Infection Protection

MRSA: Fighting Off the Invader


Staphylococcus aureus, better known as staph, is a survivor. Although too small to see with the naked eye, these bacteria inhabit the nostrils of about a third of healthy Americans, lingering on skin, door knobs and other objects long enough to be passed along from person to person. Although harmless most of the time, these microorganisms have the power to cause great bodily harm; and, more importantly, they have managed to keep in step with pills designed to wipe them out. Staph emerged in 1961 with a strain capable of resisting antibiotics – methicillin-resistant staphylococcus aureus, or MRSA.

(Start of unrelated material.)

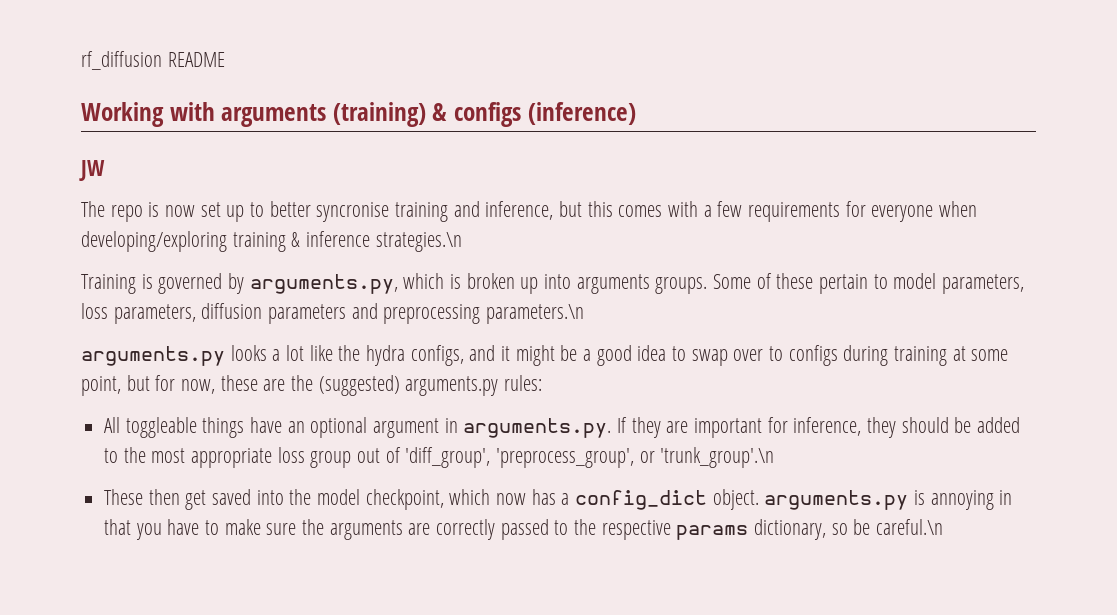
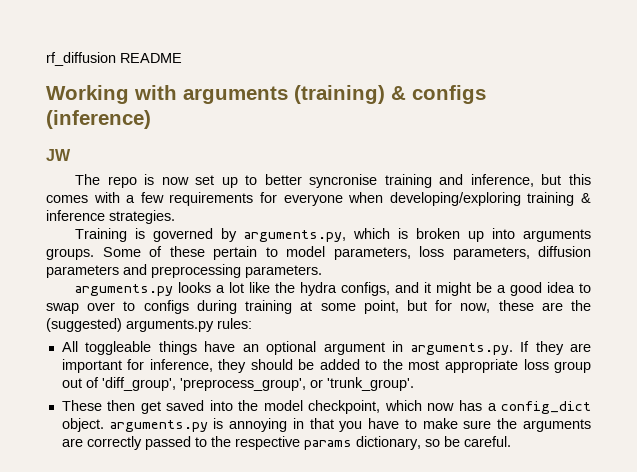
[375,232,462,252] strategies.\n -> [109,210,175,224] strategies.
[486,304,585,324] parameters.\n -> [245,265,322,278] parameters.
[660,447,775,468] 'trunk_group'.\n -> [326,377,414,391] 'trunk_group'.
[876,519,944,535] careful.\n -> [463,436,511,447] careful.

MRSA infections typically spread through close skin-to-skin contact, particularly when there is broken skin, contaminated surfaces, crowded living conditions and poor hygiene. San Juan Regional Medical Center protects against MRSA with careful attention to sanitation, and you can do the same at home. Careful hand washing is the best protection. Scrub hands briskly with soap and water for at least 15 seconds. If frequent hand washing is impossible, you might consider an alcohol-based sanitizer.

Wash bed linens, towels and gym clothing in hot water and dry them in a hot dryer, which is more effective at killing germs than air drying. Keep all of your cuts and scrapes clean and covered with a bandage until healed. When you change the bandage, dispose of it properly so that others don’t come in contact with it. Don’t share personal items such as towels or razors.

One high school athlete recently died of an MRSA-related illness presumably acquired through athletic equipment. With shared equipment such as pads and helmets, use a barrier (clothing or a towel) between the equipment and your skin. And clean the surfaces of the equipment before and after use.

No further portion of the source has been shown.